A Celebration of Rhubarb Cider

Generally, I am something of a fundamentalist when it comes to cider.  Apple or out.  Sometimes, I’ll extend my restrictions to include a pear cider, but then it has a different name––perry––and so seems like an entirely different drink.  Suddenly, though, I’ve been swayed to try cider including flavours of the English countryside––elderflower––and, today, rhubarb.  And, I must admit, it is a very refreshing drop.

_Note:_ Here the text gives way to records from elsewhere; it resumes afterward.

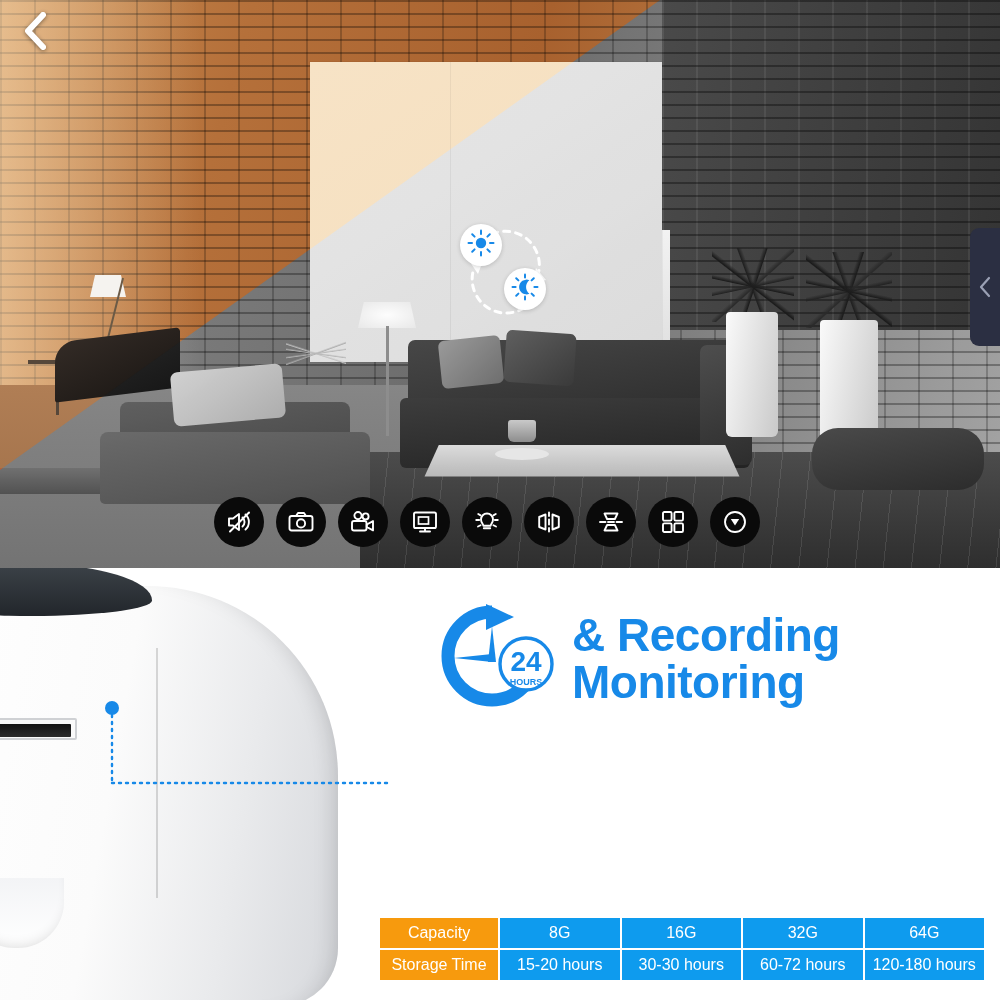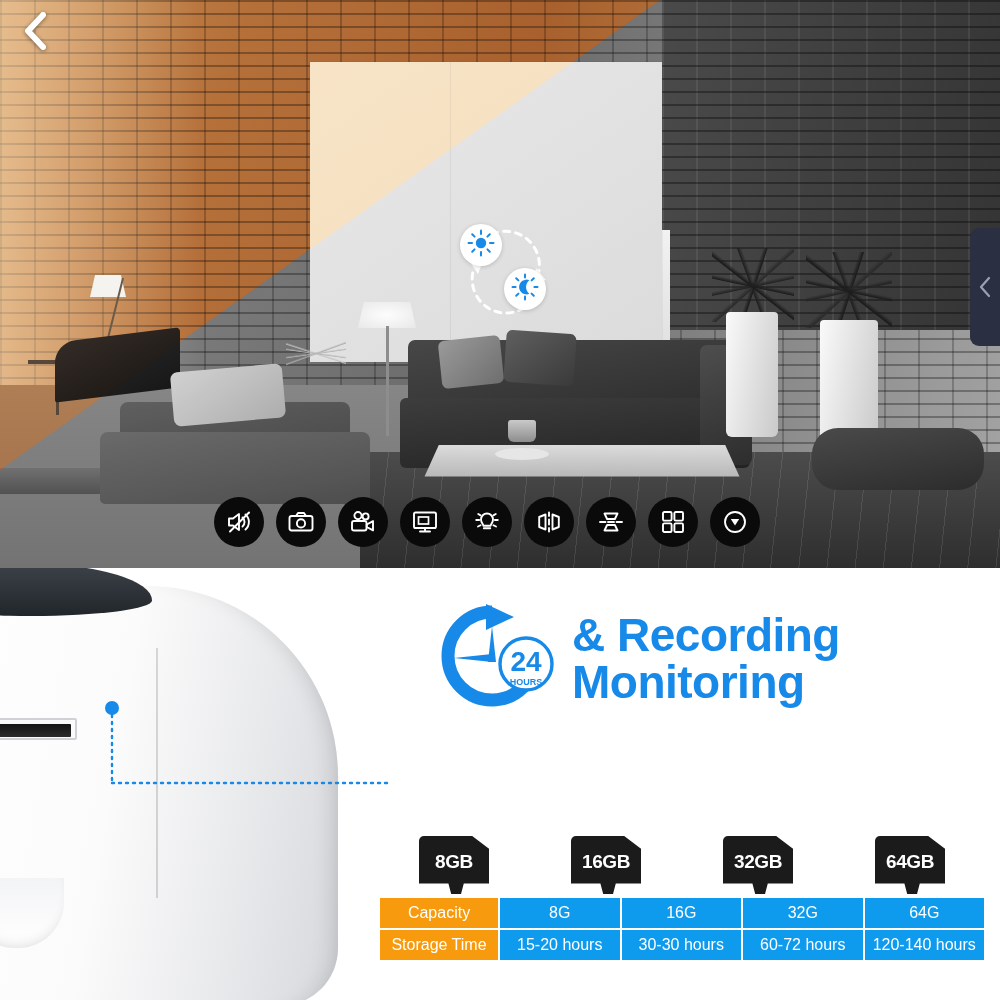"8GB" div.cards-row { html: <div> <div> <div> <span>8GB</span> </div> </div> <div> <div> <span>16GB</span> </div> </div> <div> <div> <span>32GB</span> </div> </div> <div> <div> <span>64GB</span> </div> </div> </div> -> none }
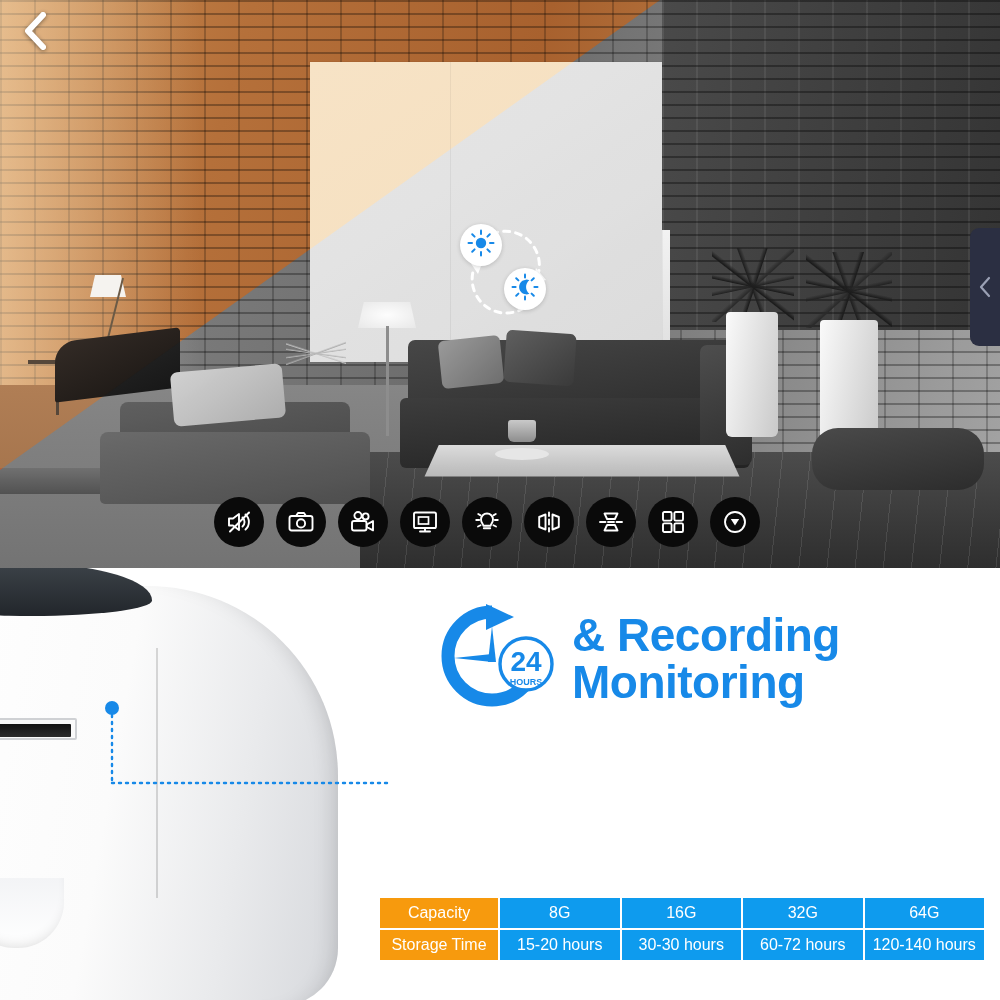"Capacity" .cap-table { top: 328px -> 348px }
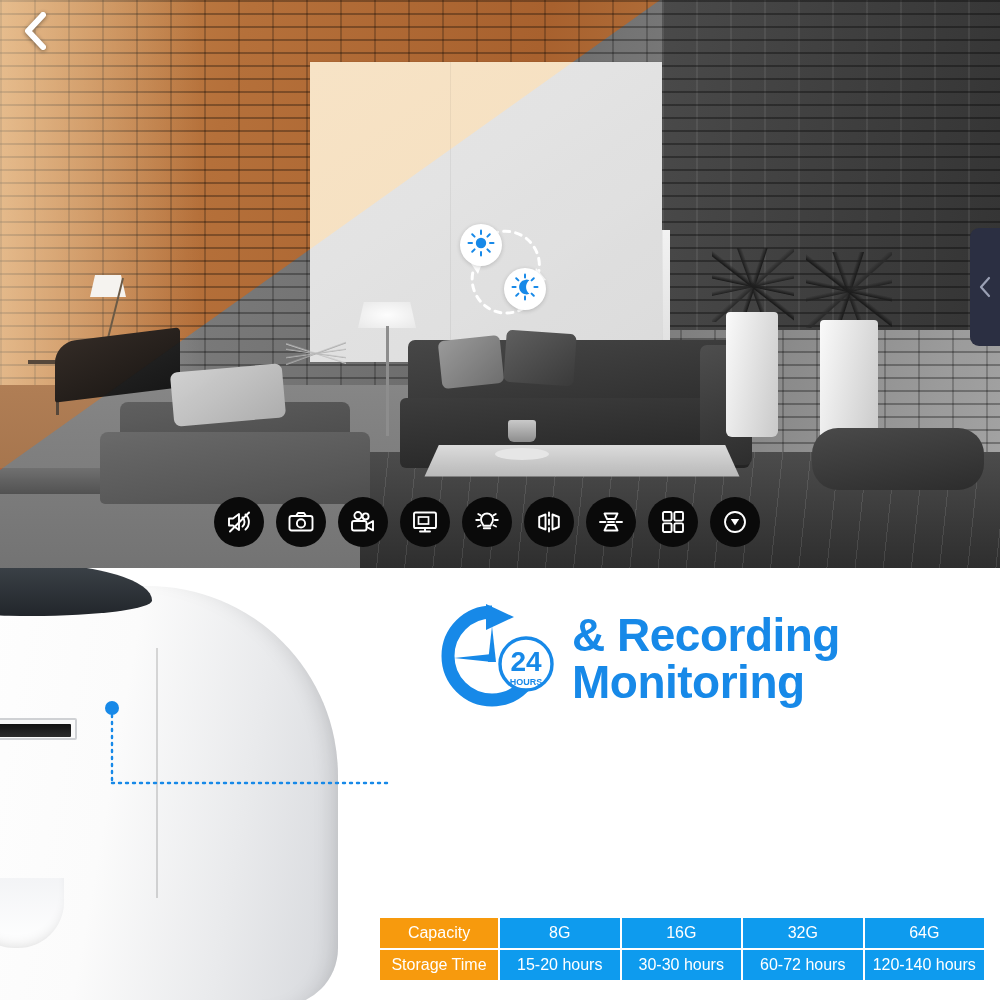"120-140 hours" td.val { text: 120-140 -> 120-180 }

Brewed by Umbrella London, it has the blushed pink, slightly cloudy colour of strained rhubarb juice, and a tangy sharpness to its flavour.

Among other previously stated requisites that I want from a pint of cider, one is that I want to have a feeling of authenticity when I am drinking it.  By that, I mean that I want to be able to believe that its ingredients have been harvested locally, picked by hand, lovingly pressed, homemade by a small brewery and available in only a limited quantity.  And, drinking this rhubarb cider, it allows me to believe.

I am not sure why I am so exacting in my standards regarding cider, when I am less scrupulous with other types of beer.  Perhaps it is because I associate cider with something to celebrate, whether it be real or imaginary: a sunny summer day; a good harvest; an unspoilt countryside.  I don’t want my bubble of joyful, natural celebration pricked by the characterless fizz of a mass-manufactured product.

Beer is different.  Beer is for all moods; all occasions.  And, as with Life, you have to take the rough with the smooth.

© Beery Sue

Beery Sue keeps her bubble unpricked.